虽然现有的研究结果表明,就术后复发和SSI而言,在污染条件下使用合成补片的效果优于或不劣于生物补片,但部分外科医师仍顾虑使用不可吸收合成补片存在风险,因此还需更多高质量的临床研究来指导污染条件下补片材料的选择及其应用。未来的研究结论将有可能改变现有腹壁缺损的分级与治疗指导建议,更好地帮助实现进一步提高AWR治疗效果的目的。
4 植入材料未来的发展
对现有植入材料进行结构的改良是植入材料发展的重要方向,包括调整网孔的大小以利于组织的长入;构建部分可吸收材料来减少PP材料的质量密度;以钛涂层的方式增加PP的生物相容性;设计自粘连材料以利于组织长入等。置于腹腔内的复合材料是实现腹腔内补片修补术(intraperitoneal onlay mesh,IPOM)修补的重要方式,内脏面需尽可能减少粘连,可以通过物理隔离(如ePTFE、聚氨酯及硅胶)或化学隔离(如聚乙二醇/甘油和透明质酸钠包覆的胶原蛋白)构建隔离层来实现。新一代复合材料的设计包括尽可能减少腹壁面的异物存留,采用部分或全部可吸收材料(如PP+PGA、聚丙烯网片+聚己酮、聚-4-羟基丁酸酯等)构建腹壁面结构,内脏面化学屏障以可吸收聚二氧烷酮、聚乙醇酸水凝胶和胶原或壳聚糖等制备,以减轻炎症反应,实现快速完全的间皮化。此外,可将低质量密度PP与生物材料以杂交方式制备复合材料用于IPOM修补[9]。
构建功能性材料作为新一代产品是植入材料发展的另一个重要方向,包括抗菌材料、载药材料,以及含不透光(碘基、钆、钡)材料的研发正不断推进,以满足患者个体化的需求。三维(3D)打印技术、组织工程技术在生物医学领域有很好的应用前景。采用3D打印技术不仅可精确控制材料的化学构成、形态、孔径大小、厚度、柔韧性,以满足材料对抗拉强度、刚性和弹性等力学特性,以及各向异性特性的要求,还可将生物活性材料,如药物(庆大霉素、甲氨蝶呤、环丙沙星、免疫抑制剂、化学治疗药物、激素、生长因子)、细胞、细胞外基质蛋白等加入材料中,促进细胞的生长、迁移,新生血管生成,进而促进伤口愈合和组织再生。未来还可能发展出四维(4D)打印技术,4D打印是引入“时间”作为一个新的维度,构建能够响应物理或生物化学刺激(如温度、压力、pH值等)而改变性状的智能热聚合物,该聚合物具有逐步适应和响应宿主组织环境变化的能力。此外,也可在特定时间释放药物,如发生感染时释放抗菌药物或在需要促进细胞迁移,以及新生血管生成时释放细胞因子与生长因子[10]。
因此,下一代植入材料将会是一种智能生物活性材料,其与组织的相容性进一步增加,同时能够显著降低并发症发生风险,进而达到更有效地促进自体组织的长入与缺损修复的目的。

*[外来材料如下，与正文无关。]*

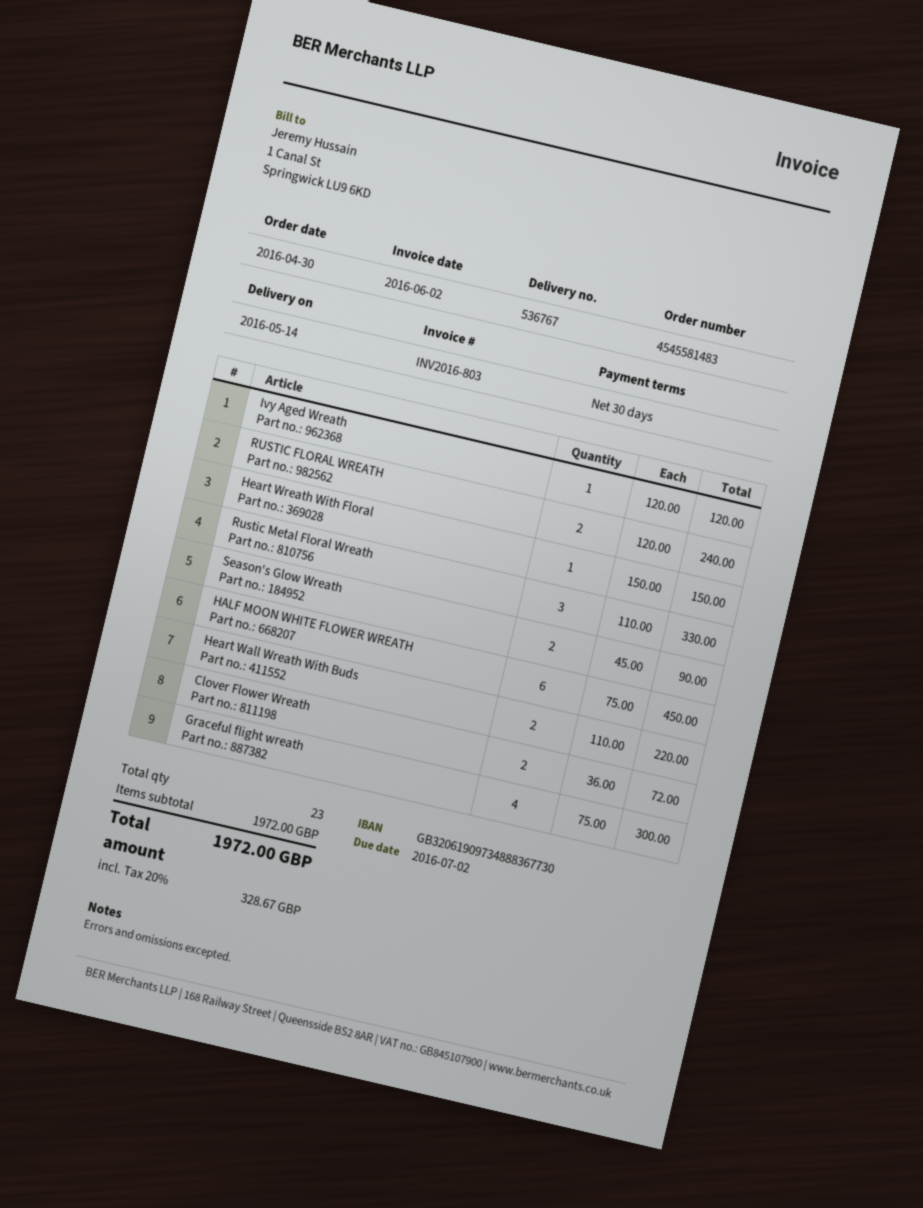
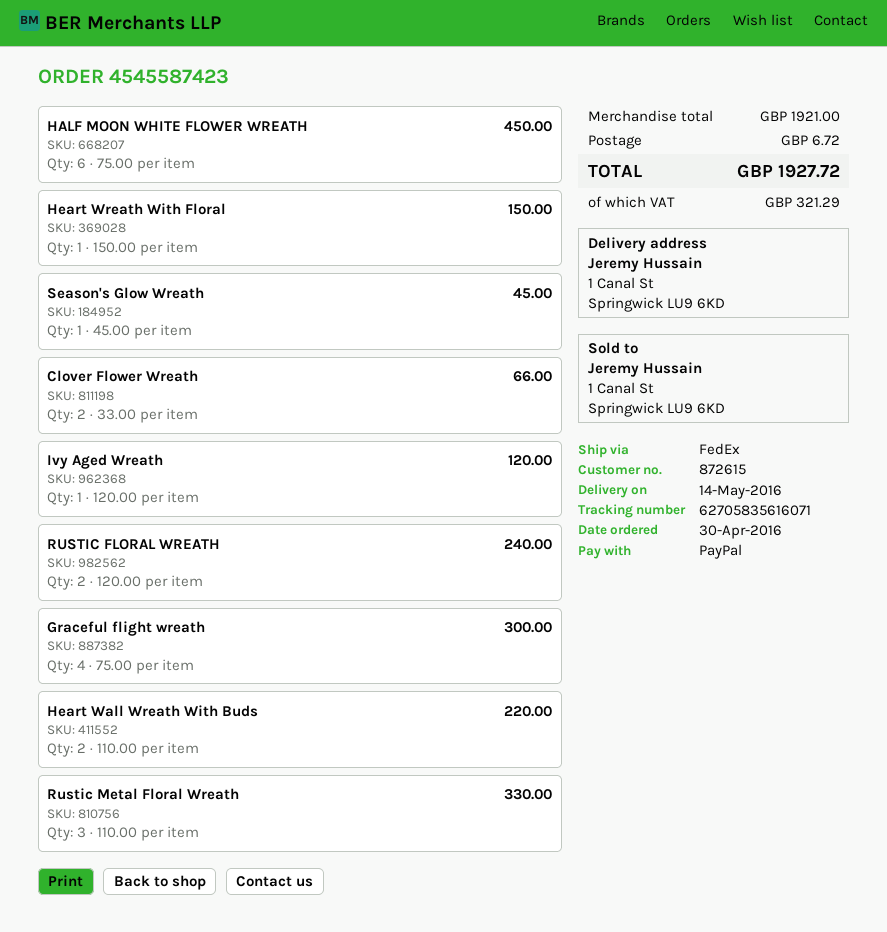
order number: 4545581483 -> 4545587423
Season's Glow Wreath: 2 x 45.00 = 90.00 -> 1 x 45.00 = 45.00
Clover Flower Wreath: 2 x 36.00 = 72.00 -> 2 x 33.00 = 66.00
subtotal: 1972.00 -> 1921.00
shipping: none -> 6.72
tax: 328.67 -> 321.29
total: 1972.00 -> 1927.72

总之,腹壁缺损修复已从简单的实现缺损修补发展至促进组织的再生,植入材料在其中发挥了重要作用。充分了解每一种植入材料的特性,在腹壁缺损分级基础上,根据材料植入部位选择缺损修复重建所需的植入材料对于提高AWR治疗效果,以及减少并发症的发生具有重要意义。现有的植入材料尚未达到能完全满足临床治疗需求的目的,对植入材料进行改良与创新仍在进行中,智能化生物活性材料将是未来植入材料的发展方向。